倉庫の歴史
倉庫の機能・役割
古代より変わることのない、倉庫の機能。物を保管し、必要な物を必要な時期に出荷すること。現代ではそれに加え、物の流れ「物流」、取引の流れ「商流」、情報の流れ「情報流」に対する重要性も高まっています。さらに、今の消費者の志向に合った多品種・少量生産に対応した保管管理や、オンラインショップなど店舗を持たない販売形態のような少量を頻繁かつ迅速に出入庫できる体制など、倉庫に対するニーズは変化しています。JIT(Just in Time)、多アイテム、多頻度小口化、リードタイム短縮など、企業の物流戦略を支える上で、倉庫は大きな要となっているのです。
倉庫の歴史
古代の倉庫
人は有史以前より、食糧や手に入れたものを保管するため、倉庫を利用してきました。エジプトの古都ルクソールには、ラムセス二世が建てた3,500年前の倉庫群を今も見ることができます。
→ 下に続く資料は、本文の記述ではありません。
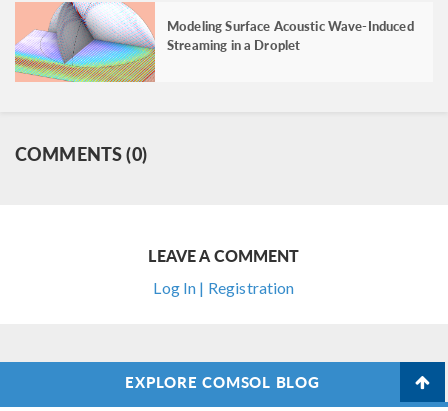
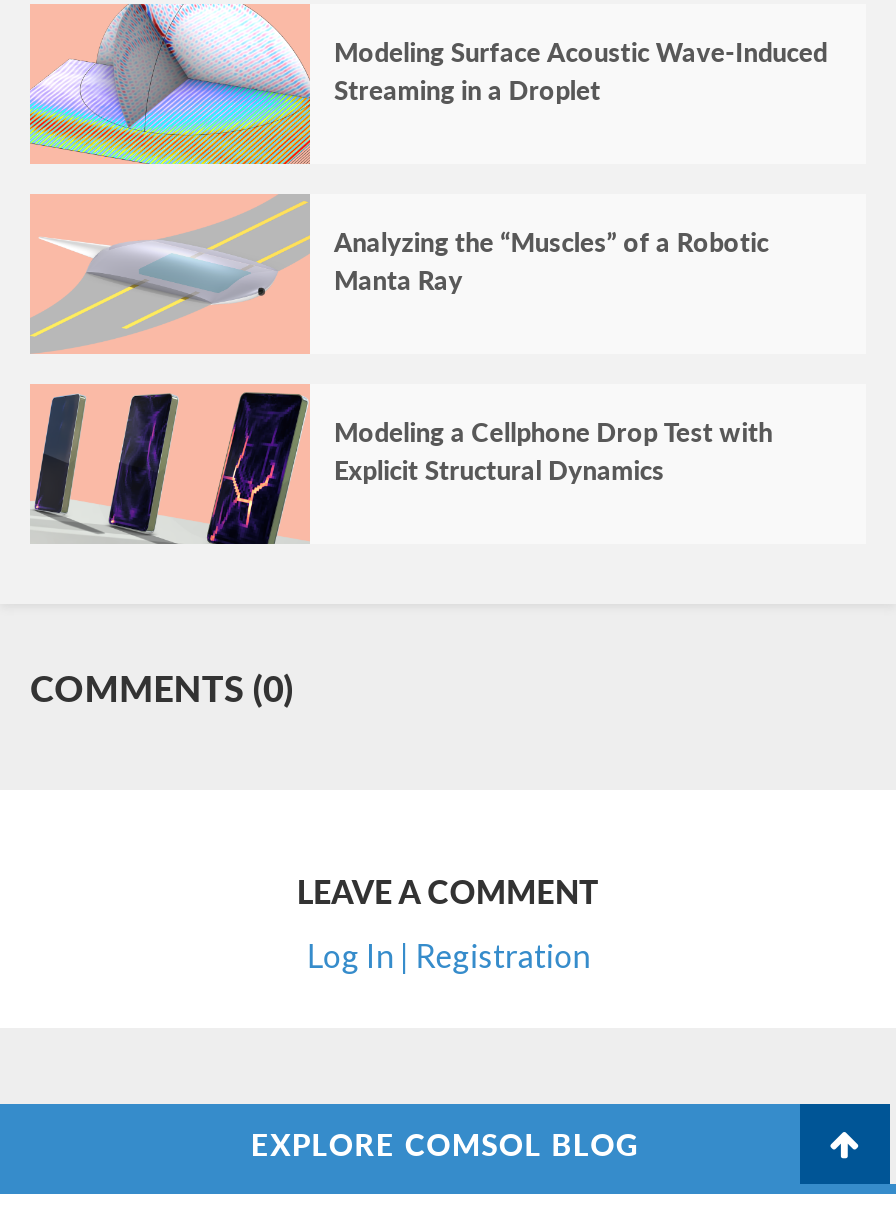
none -> [30,194,769,354] [image] | Analyzing the “Muscles” of a Robotic | Manta Ray
none -> [30,384,772,546] [image] | Modeling a Cellphone Drop Test with | Explicit Structural Dynamics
日本では倉庫を「蔵」と呼んで富の象徴とし、稲作が大陸より伝来した弥生時代には、高床式倉庫が登場しました。奈良時代に建てられた東大寺正倉院には、書物や宝物など多彩な物が所蔵され、1,300年の時を超えて当時の文化や交易の様子を伝えてくれます。このことから、当時から穀物を貯蔵する倉庫としてだけでなく、記録情報を次代に遺す役割を担っていたことがわかります。
近世の倉庫
四方を海に囲まれた日本では、江戸時代になると造船技術の向上と海路の確保により、海上交通が発達しました。商船を所有していた商人たちは、流通事業が拡大するにつれて、大量の商品を貯蔵するために倉庫を建てました。また蔵屋敷制度が設けられ、諸藩が各領内で納められた年貢米や物品を売りさばくための貯蔵機関・販売機関として、倉庫制度が整えられました。これによって蔵米の買い取りに際し、米切手が交付されることになったのです。これが現在の倉庫証券制のルーツであると考えられています。
現代倉庫業のはじまり
倉庫業が独立した事業として発達したのは、明治10年以降だといわれています。明治期になり、廃藩置県や物納の廃止によって、米を中心とした国や藩による貨物の扱いは大きく変わりました。民間商人が、大量の貨物を扱うようになったのです。これに伴って、蔵屋敷などの倉庫が民間に渡って活用されるようになり、現代の倉庫業の原型が生まれました。明治20年に創業した有限責任東京倉庫会社(現在の三菱倉庫株式会社)は、三菱為替商店の倉庫業務を継承し独立させた会社で、日本の倉庫業のはじまりとされています。